BEGIN GIVEN RECORDS
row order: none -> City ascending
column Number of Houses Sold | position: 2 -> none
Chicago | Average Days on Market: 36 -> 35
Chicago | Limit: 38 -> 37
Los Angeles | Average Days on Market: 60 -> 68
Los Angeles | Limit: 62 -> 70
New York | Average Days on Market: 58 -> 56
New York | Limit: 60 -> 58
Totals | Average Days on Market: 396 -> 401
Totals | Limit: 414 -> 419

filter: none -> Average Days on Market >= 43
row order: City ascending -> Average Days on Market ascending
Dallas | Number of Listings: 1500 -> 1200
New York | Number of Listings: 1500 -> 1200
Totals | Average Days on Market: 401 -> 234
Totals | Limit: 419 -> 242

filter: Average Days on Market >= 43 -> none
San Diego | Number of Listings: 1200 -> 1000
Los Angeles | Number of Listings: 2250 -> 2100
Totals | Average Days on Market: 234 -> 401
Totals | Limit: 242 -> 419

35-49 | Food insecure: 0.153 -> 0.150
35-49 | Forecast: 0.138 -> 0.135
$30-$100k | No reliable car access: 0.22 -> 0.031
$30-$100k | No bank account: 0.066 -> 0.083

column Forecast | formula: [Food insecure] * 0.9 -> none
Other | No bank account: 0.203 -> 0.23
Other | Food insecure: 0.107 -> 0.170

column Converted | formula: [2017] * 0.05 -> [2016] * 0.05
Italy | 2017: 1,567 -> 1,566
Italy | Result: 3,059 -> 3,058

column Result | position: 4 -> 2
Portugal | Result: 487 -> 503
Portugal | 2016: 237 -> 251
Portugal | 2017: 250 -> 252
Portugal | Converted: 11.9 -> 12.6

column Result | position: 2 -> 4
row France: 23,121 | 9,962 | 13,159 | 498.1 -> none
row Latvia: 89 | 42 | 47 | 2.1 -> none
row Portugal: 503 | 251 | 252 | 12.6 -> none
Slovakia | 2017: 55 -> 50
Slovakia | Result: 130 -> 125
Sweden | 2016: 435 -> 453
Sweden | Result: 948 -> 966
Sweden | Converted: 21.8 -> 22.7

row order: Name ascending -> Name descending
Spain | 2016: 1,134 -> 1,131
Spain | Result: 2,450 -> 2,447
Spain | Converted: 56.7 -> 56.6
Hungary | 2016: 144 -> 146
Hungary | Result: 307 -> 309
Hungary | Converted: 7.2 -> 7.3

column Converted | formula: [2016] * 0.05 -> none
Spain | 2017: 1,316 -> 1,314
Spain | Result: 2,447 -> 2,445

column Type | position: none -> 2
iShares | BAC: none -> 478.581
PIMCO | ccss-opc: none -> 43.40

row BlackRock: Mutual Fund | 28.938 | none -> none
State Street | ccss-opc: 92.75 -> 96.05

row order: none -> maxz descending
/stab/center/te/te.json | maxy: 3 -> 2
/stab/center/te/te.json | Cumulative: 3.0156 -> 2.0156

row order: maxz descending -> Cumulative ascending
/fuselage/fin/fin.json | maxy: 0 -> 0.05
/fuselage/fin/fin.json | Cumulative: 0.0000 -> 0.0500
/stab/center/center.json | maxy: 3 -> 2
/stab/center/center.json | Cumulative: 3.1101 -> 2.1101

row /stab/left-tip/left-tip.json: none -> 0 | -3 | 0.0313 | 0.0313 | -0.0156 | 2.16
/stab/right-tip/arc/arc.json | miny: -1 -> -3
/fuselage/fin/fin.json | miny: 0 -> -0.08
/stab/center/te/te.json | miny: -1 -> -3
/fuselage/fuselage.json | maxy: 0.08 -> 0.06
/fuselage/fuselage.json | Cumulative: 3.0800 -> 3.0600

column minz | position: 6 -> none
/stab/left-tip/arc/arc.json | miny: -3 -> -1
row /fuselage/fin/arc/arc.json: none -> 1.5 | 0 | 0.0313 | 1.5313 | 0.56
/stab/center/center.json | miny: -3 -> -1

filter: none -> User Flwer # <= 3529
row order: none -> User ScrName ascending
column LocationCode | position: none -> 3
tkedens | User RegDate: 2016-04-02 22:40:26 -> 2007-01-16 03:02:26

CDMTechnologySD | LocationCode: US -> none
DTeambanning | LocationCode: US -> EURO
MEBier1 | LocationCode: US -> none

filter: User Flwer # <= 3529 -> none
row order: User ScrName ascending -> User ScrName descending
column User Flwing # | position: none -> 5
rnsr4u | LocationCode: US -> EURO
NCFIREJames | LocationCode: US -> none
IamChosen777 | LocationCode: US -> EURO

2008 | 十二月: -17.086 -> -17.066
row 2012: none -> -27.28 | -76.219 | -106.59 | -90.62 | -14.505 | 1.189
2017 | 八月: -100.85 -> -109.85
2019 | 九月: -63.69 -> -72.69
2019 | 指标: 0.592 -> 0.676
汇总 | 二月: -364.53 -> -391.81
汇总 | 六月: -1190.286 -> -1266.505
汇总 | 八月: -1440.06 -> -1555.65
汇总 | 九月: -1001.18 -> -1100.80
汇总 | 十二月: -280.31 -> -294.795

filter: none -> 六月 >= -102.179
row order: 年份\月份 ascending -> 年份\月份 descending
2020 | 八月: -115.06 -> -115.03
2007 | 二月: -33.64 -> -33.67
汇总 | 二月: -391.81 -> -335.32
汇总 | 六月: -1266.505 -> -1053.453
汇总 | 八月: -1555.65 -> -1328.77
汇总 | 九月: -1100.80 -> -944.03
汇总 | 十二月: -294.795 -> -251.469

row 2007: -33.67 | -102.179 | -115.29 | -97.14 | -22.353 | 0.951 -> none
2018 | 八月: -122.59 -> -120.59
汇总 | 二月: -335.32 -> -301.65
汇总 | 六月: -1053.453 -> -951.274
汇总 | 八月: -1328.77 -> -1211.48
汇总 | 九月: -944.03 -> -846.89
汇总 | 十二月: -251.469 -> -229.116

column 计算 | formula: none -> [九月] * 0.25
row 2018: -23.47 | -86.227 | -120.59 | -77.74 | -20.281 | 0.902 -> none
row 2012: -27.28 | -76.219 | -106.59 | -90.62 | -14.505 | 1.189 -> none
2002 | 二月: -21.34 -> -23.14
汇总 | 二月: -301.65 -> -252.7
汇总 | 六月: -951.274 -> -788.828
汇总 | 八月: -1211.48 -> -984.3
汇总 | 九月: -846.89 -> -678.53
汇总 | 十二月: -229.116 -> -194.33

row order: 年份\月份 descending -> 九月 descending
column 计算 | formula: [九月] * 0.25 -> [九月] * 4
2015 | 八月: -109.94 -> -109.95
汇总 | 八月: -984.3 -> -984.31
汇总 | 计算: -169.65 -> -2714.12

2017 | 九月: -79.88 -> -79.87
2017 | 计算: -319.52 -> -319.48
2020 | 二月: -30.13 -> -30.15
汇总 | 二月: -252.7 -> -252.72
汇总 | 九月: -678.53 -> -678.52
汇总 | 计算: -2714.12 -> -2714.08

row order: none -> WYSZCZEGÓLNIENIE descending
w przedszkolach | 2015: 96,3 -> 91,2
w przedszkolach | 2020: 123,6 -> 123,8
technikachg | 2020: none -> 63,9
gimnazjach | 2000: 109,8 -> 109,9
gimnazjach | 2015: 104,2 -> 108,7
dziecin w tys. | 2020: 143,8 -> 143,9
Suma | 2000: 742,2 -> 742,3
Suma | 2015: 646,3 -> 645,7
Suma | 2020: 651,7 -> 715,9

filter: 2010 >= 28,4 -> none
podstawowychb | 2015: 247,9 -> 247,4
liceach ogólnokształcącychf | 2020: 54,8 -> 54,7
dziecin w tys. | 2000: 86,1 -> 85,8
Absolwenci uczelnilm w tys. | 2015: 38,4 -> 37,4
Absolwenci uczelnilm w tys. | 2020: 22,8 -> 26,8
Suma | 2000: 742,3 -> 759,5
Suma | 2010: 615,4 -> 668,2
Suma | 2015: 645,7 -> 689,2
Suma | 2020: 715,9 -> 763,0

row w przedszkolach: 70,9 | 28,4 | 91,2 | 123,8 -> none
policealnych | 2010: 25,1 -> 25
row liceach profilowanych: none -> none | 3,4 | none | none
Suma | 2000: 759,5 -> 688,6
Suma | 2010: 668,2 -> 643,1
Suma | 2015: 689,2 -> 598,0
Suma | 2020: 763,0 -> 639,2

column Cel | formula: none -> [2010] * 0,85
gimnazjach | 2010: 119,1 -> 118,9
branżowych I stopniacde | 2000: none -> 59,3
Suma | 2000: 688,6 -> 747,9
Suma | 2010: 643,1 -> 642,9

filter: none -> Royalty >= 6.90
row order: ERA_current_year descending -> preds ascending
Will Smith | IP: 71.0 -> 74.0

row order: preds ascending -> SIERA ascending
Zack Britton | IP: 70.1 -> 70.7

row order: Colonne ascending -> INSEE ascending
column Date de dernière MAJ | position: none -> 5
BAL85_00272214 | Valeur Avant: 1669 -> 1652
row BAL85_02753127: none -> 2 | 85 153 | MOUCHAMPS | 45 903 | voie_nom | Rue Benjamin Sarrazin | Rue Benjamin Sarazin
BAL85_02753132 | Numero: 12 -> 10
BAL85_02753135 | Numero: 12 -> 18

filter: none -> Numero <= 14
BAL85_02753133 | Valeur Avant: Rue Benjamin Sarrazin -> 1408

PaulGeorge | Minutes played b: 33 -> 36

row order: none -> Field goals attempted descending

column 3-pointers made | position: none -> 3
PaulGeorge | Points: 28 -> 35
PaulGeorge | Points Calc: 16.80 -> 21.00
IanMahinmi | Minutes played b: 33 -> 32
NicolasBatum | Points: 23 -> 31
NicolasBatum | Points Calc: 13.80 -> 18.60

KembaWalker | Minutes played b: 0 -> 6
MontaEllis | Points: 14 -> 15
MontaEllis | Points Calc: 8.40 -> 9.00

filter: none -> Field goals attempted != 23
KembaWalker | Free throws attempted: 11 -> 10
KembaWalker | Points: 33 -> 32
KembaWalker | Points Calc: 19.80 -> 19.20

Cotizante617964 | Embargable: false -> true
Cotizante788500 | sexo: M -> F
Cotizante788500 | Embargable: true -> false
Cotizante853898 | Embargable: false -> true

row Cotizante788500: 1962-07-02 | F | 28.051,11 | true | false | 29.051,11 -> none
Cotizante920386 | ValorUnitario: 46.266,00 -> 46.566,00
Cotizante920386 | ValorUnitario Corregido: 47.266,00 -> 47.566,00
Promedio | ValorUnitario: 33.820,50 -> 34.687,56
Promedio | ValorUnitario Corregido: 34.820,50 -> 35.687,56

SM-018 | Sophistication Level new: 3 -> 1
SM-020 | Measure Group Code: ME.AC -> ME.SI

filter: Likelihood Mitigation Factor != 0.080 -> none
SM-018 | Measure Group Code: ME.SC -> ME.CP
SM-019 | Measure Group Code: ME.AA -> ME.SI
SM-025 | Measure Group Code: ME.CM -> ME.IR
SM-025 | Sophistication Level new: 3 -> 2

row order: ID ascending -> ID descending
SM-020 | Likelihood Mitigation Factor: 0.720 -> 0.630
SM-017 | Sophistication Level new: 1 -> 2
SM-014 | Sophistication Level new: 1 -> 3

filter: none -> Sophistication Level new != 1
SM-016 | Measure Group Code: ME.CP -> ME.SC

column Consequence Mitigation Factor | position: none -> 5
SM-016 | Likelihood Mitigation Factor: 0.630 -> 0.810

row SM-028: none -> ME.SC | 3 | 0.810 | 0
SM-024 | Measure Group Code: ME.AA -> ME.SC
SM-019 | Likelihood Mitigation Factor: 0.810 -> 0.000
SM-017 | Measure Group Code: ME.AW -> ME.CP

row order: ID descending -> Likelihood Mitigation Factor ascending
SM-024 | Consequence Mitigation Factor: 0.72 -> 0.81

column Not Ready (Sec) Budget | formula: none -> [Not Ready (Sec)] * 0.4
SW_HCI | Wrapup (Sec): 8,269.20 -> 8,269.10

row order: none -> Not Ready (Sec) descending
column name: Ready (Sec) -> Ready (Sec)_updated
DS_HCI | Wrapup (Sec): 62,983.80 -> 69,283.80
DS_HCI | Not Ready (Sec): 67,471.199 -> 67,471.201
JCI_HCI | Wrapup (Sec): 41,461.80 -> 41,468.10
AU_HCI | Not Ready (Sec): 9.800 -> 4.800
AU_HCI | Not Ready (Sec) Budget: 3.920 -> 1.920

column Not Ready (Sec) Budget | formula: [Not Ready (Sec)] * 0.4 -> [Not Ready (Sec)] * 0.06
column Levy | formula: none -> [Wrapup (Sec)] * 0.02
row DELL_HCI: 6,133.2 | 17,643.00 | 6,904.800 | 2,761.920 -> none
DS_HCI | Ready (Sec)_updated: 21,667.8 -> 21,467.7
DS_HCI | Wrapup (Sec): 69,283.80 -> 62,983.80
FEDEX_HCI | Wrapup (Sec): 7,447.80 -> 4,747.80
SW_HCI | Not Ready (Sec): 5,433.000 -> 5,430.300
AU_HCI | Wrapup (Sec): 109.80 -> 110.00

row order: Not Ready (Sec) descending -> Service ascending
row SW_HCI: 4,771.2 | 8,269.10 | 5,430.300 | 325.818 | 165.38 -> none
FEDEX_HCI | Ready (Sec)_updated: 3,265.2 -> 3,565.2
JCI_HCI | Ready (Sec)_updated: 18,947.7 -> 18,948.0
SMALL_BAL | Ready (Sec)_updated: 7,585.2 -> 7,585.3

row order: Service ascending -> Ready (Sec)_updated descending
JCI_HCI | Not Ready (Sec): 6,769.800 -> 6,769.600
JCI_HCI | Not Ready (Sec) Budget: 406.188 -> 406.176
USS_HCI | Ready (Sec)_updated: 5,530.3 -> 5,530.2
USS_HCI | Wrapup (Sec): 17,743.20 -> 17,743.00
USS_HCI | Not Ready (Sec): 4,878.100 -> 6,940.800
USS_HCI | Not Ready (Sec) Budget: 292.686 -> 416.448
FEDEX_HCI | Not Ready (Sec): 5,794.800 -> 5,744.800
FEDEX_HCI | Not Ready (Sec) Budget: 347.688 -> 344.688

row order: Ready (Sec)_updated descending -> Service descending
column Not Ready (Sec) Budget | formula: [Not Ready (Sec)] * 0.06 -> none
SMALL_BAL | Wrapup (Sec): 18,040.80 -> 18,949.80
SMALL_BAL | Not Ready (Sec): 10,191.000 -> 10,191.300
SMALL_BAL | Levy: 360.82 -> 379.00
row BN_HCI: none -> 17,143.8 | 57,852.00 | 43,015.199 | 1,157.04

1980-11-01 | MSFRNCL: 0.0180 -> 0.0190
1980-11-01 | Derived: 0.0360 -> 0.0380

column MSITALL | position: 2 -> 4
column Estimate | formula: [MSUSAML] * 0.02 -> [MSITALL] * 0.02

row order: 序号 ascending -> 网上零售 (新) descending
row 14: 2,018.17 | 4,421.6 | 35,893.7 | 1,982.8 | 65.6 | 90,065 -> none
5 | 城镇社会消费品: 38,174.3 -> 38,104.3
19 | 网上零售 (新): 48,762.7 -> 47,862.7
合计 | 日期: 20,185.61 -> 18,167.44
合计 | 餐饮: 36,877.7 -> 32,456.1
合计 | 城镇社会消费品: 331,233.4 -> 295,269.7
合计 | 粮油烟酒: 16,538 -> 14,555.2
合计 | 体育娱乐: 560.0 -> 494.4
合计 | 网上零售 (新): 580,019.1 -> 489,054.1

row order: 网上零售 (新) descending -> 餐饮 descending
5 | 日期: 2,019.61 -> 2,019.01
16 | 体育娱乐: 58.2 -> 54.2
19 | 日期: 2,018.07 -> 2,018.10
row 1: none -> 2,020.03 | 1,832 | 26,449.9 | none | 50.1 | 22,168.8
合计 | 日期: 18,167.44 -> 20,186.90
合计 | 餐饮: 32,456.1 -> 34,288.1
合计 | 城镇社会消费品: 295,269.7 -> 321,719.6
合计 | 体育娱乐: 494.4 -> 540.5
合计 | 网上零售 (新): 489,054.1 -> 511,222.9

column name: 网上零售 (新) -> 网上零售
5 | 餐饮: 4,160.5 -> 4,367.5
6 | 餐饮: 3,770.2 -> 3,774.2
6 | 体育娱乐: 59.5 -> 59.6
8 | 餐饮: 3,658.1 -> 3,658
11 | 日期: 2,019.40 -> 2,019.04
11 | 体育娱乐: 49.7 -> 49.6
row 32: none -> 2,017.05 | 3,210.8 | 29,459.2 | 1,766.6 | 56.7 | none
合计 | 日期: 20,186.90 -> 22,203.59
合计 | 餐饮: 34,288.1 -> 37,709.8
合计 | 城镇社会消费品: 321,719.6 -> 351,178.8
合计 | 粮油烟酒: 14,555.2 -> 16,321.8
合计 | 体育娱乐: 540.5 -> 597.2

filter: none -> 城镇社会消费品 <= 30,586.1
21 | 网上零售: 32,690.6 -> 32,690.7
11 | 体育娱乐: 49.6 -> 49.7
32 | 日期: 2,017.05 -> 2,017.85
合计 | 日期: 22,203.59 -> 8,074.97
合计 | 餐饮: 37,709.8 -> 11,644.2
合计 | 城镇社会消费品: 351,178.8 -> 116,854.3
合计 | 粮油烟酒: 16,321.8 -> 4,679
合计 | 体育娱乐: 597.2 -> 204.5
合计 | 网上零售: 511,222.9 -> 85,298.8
END GIVEN RECORDS
■ YOUR INSTRUCTIONS
Transcribe, exactly and without additions, the lines of the records above, beginning with the line that contains "PaulGeorge | Points: 28 -> 35" and ending with the line that contains "SM-020 | Measure Group Code: ME.AC -> ME.SI", both included.

■ OUTPUT OF THE EXERCISE
PaulGeorge | Points: 28 -> 35
PaulGeorge | Points Calc: 16.80 -> 21.00
IanMahinmi | Minutes played b: 33 -> 32
NicolasBatum | Points: 23 -> 31
NicolasBatum | Points Calc: 13.80 -> 18.60

KembaWalker | Minutes played b: 0 -> 6
MontaEllis | Points: 14 -> 15
MontaEllis | Points Calc: 8.40 -> 9.00

filter: none -> Field goals attempted != 23
KembaWalker | Free throws attempted: 11 -> 10
KembaWalker | Points: 33 -> 32
KembaWalker | Points Calc: 19.80 -> 19.20

Cotizante617964 | Embargable: false -> true
Cotizante788500 | sexo: M -> F
Cotizante788500 | Embargable: true -> false
Cotizante853898 | Embargable: false -> true

row Cotizante788500: 1962-07-02 | F | 28.051,11 | true | false | 29.051,11 -> none
Cotizante920386 | ValorUnitario: 46.266,00 -> 46.566,00
Cotizante920386 | ValorUnitario Corregido: 47.266,00 -> 47.566,00
Promedio | ValorUnitario: 33.820,50 -> 34.687,56
Promedio | ValorUnitario Corregido: 34.820,50 -> 35.687,56

SM-018 | Sophistication Level new: 3 -> 1
SM-020 | Measure Group Code: ME.AC -> ME.SI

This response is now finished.